NEW YORK--(BUSINESS WIRE)--Equitable, a leading financial services organization and principal franchise of Equitable Holdings, Inc. (NYSE: EQH), today announced the 2021 Equitable ExcellenceSM Scholarship recipients. This year, the program recognizes 369 deserving students from all 50 states, Washington, D.C. and Puerto Rico, who have demonstrated outstanding achievements in academics, exemplary leadership skills and a commitment to improving their communities.
“The 2021 Equitable Excellence class is a remarkable and diverse group of young people who inspire us all with the impacts they are making in their communities and around the world,” said Nick Lane, President of Equitable. “Amid an exceptionally challenging year, these high school graduates have shown tremendous resiliency and dedication to helping improve the lives of others. We are proud to support them as they start their next chapter in higher education.”
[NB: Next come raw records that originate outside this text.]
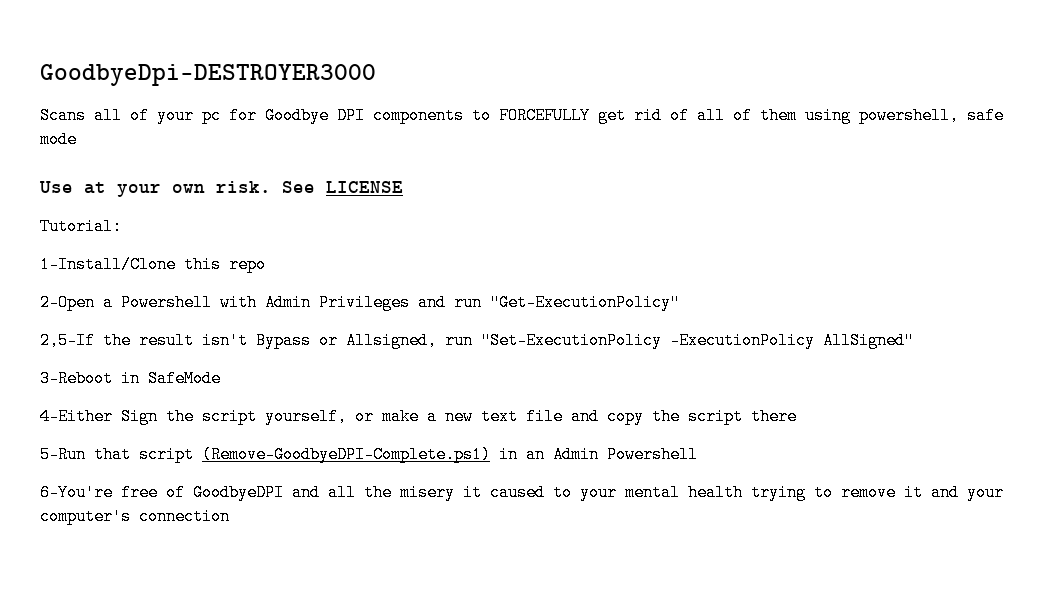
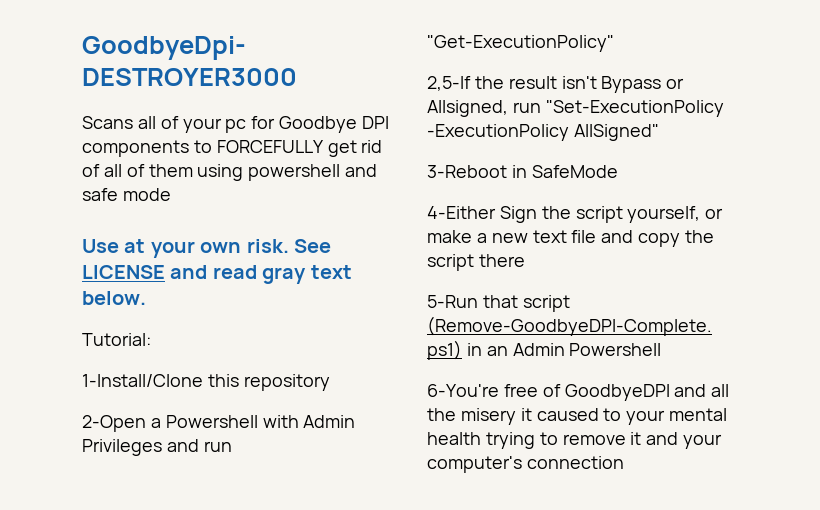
- Scans all of your pc for Goodbye DPI components to FORCEFULLY get rid of all of them using powershell, safe mode
+ Scans all of your pc for Goodbye DPI components to FORCEFULLY get rid of all of them using powershell and safe mode
- See LICENSE
+ See LICENSE and read gray text below.
- 1-Install/Clone this repo
+ 1-Install/Clone this repository

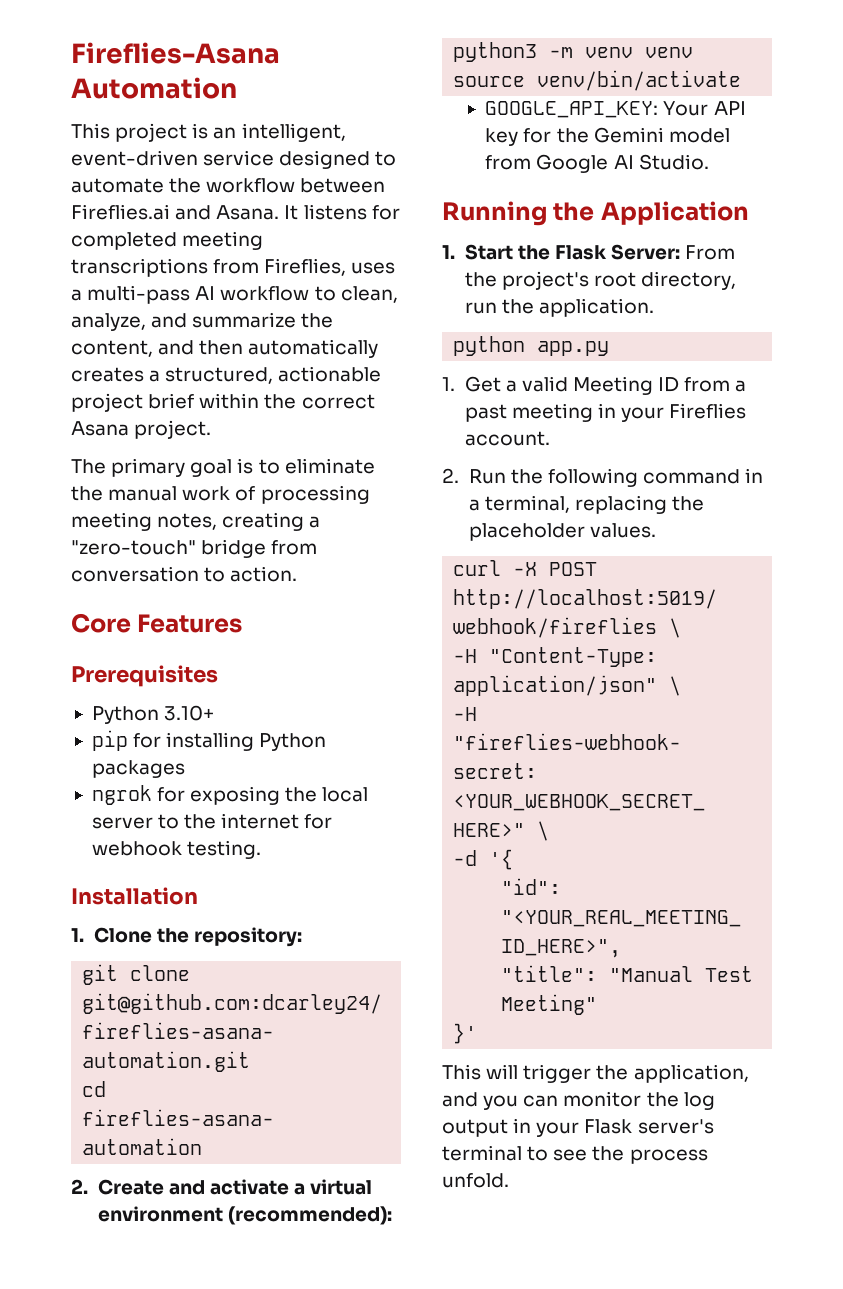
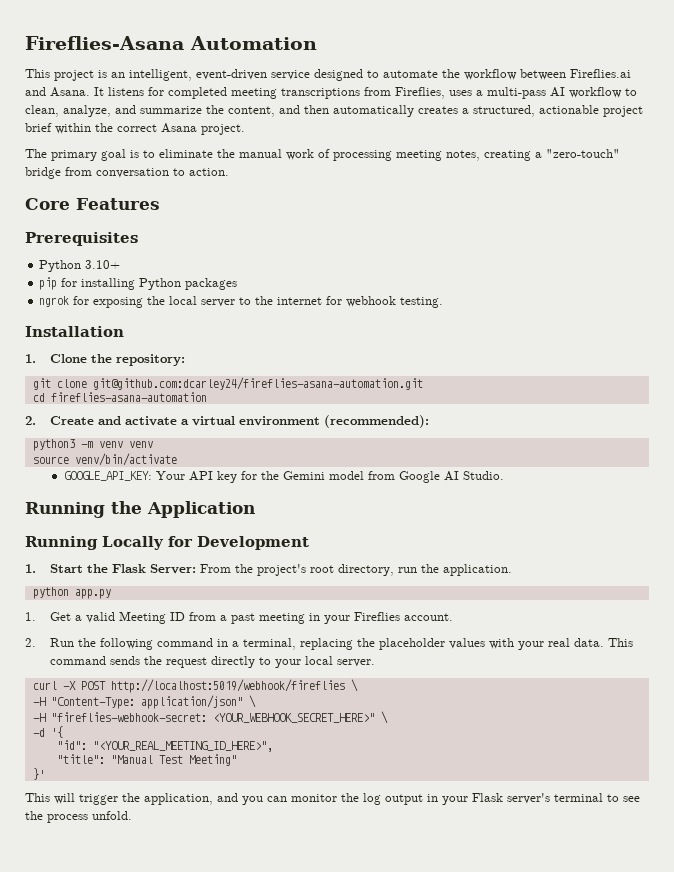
+ Running Locally for Development
- 2. Run the following command in a terminal, replacing the placeholder values.
+ 2. Run the following command in a terminal, replacing the placeholder values with your real data. This command sends the request directly to your local server.

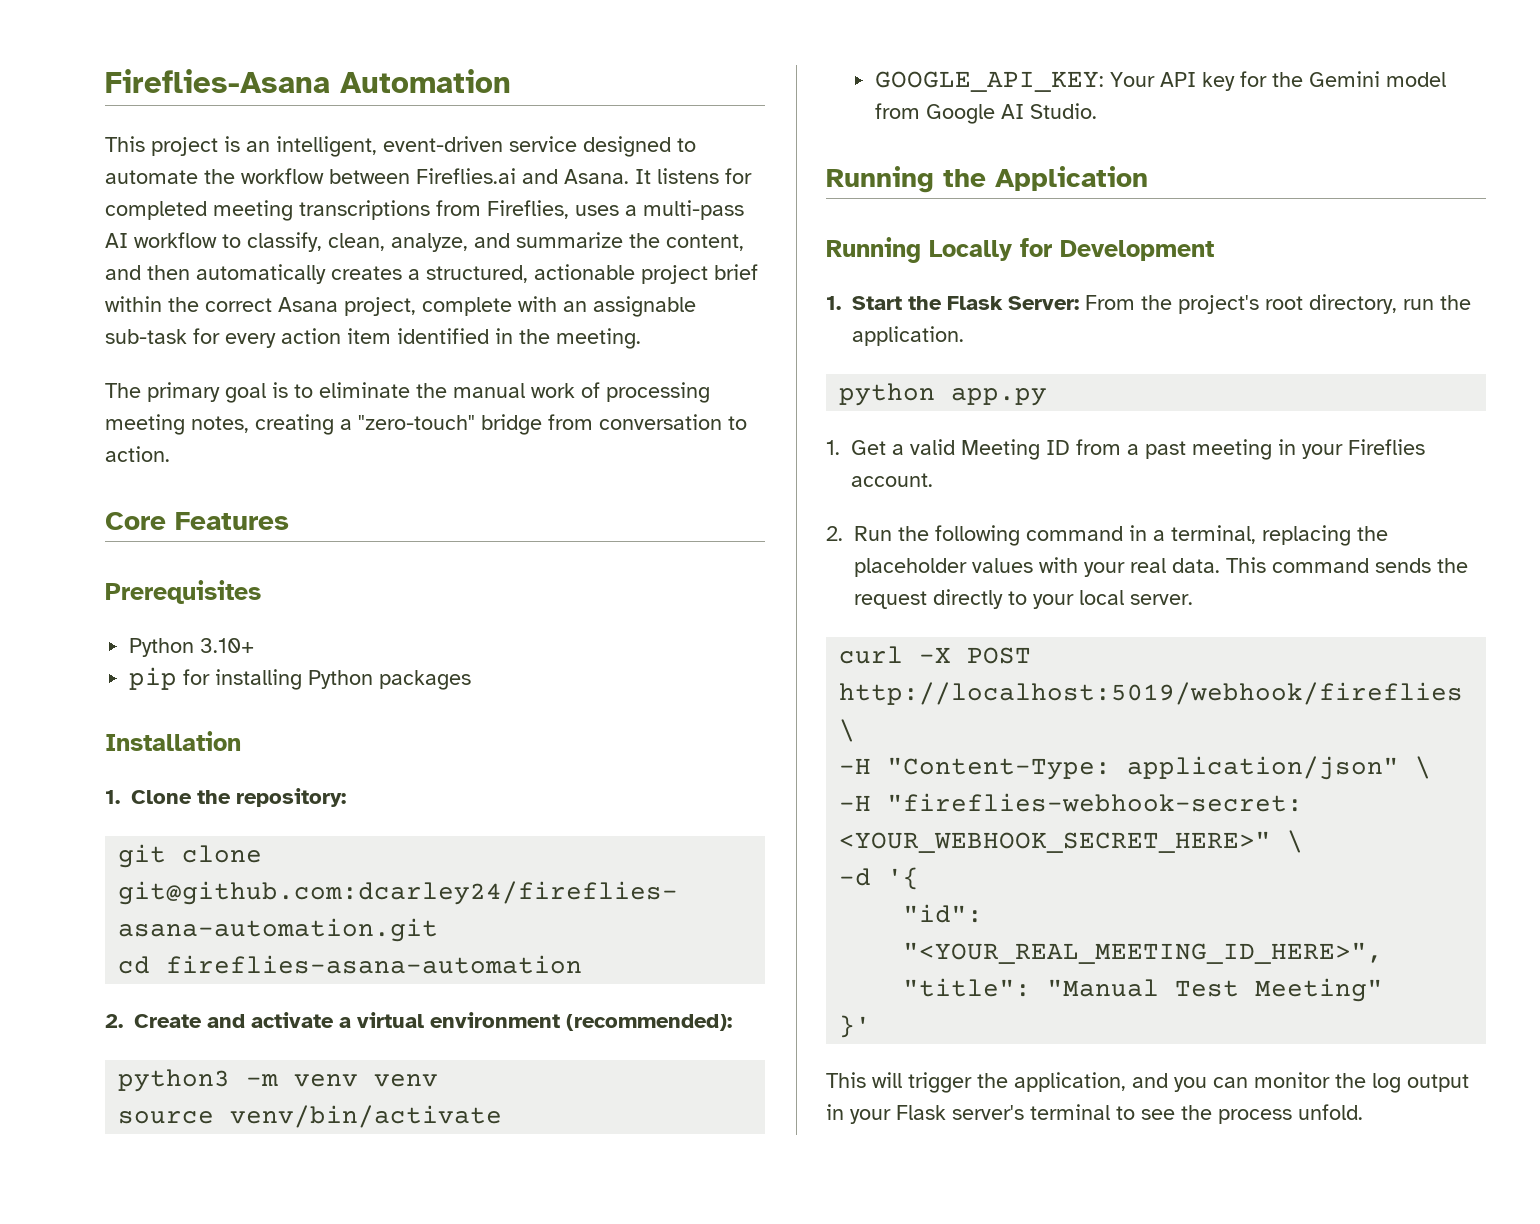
- It listens for completed meeting transcriptions from Fireflies, uses a multi-pass AI workflow to clean, analyze, and summarize the content, and then automatically creates a structured, actionable project brief within the correct Asana project.
+ It listens for completed meeting transcriptions from Fireflies, uses a multi-pass AI workflow to classify, clean, analyze, and summarize the content, and then automatically creates a structured, actionable project brief within the correct Asana project, complete with an assignable sub-task for every action item identified in the meeting.
- ngrok for exposing the local server to the internet for webhook testing.

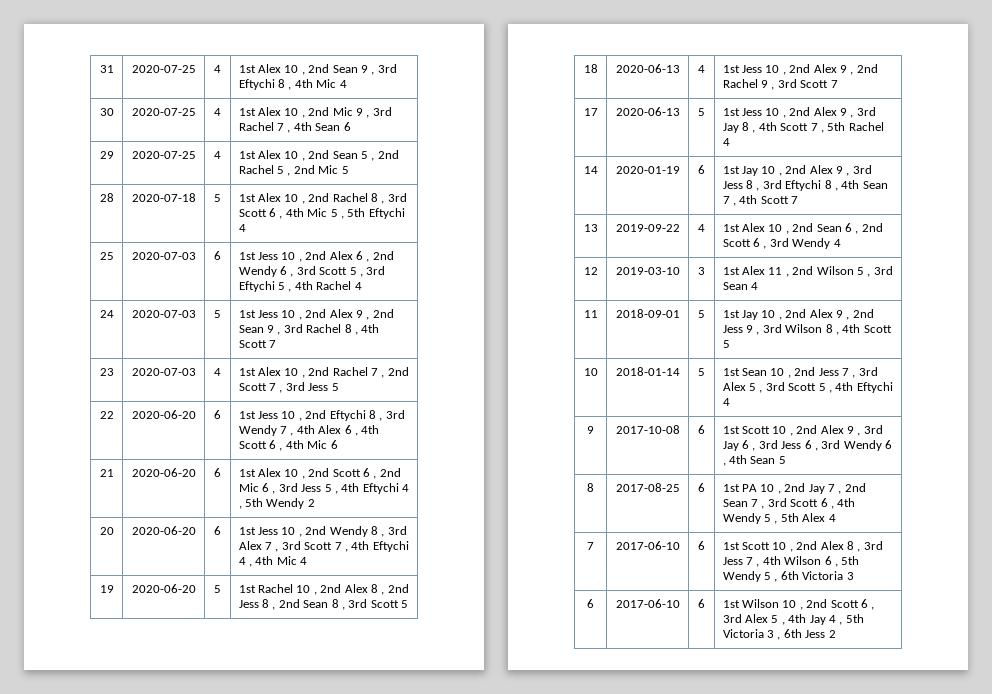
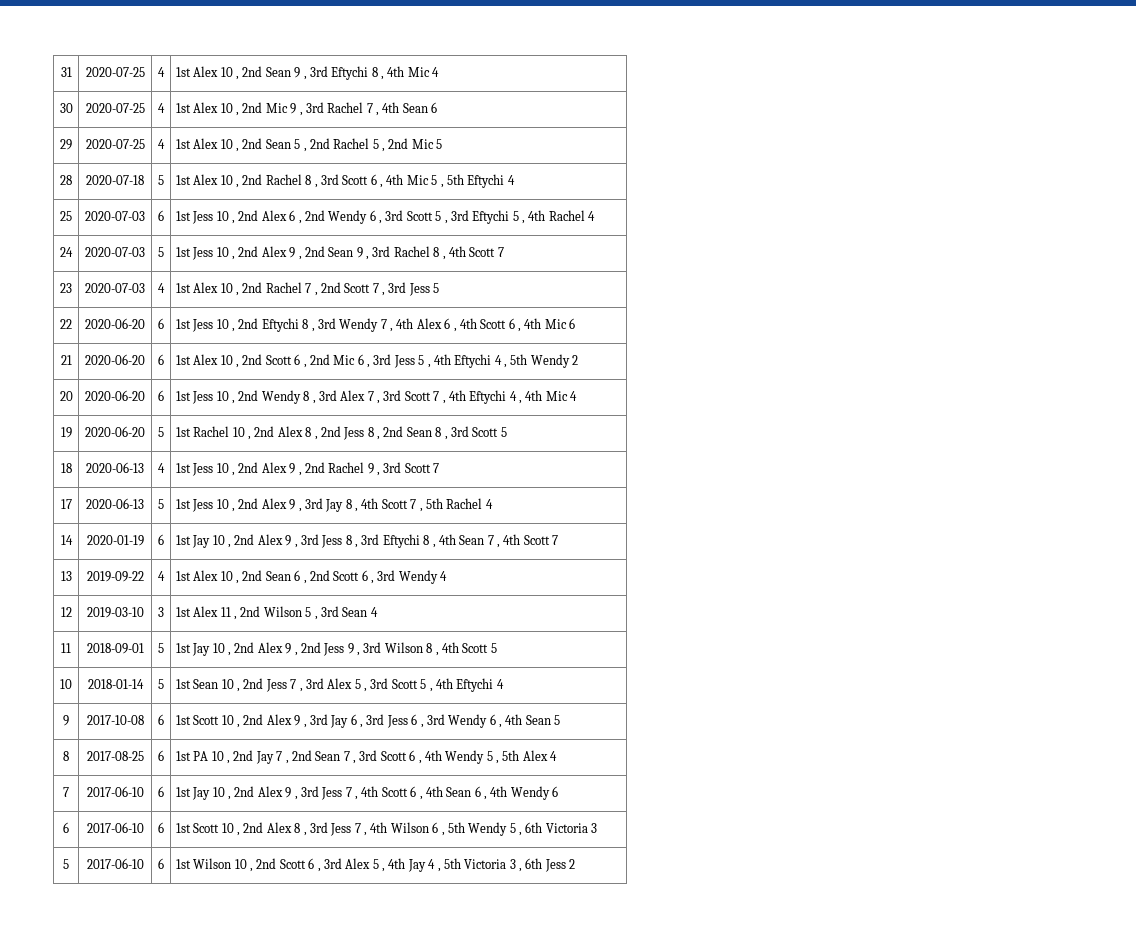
- 7 | 2017-06-10 | 6 | 1st Scott 10 , 2nd Alex 8 , 3rd Jess 7 , 4th Wilson 6 , 5th Wendy 5 , 6th Victoria 3
+ 7 | 2017-06-10 | 6 | 1st Jay 10 , 2nd Alex 9 , 3rd Jess 7 , 4th Scott 6 , 4th Sean 6 , 4th Wendy 6
+ 6 | 2017-06-10 | 6 | 1st Scott 10 , 2nd Alex 8 , 3rd Jess 7 , 4th Wilson 6 , 5th Wendy 5 , 6th Victoria 3
- 6 | 2017-06-10 | 6 | 1st Wilson 10 , 2nd Scott 6 , 3rd Alex 5 , 4th Jay 4 , 5th Victoria 3 , 6th Jess 2
+ 5 | 2017-06-10 | 6 | 1st Wilson 10 , 2nd Scott 6 , 3rd Alex 5 , 4th Jay 4 , 5th Victoria 3 , 6th Jess 2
Equitable Excellence is the flagship program of Equitable Foundation, the charitable-giving arm of Equitable, which for more than 30 years has contributed to the success and vitality of communities through social impact grants, partnerships and volunteer efforts.
Research indicates that some of the leading determinants for social mobility and financial success in life are access to college and career advancement. By supporting high school students in their pursuit of higher education, Equitable is furthering its mission to help people secure their financial well-being to pursue long and fulfilling lives. More than $1.8 million is being awarded by Equitable through the 2021 program, surpassing $30 million in total scholarships to more than 7,000 students since the program’s inception in 2003.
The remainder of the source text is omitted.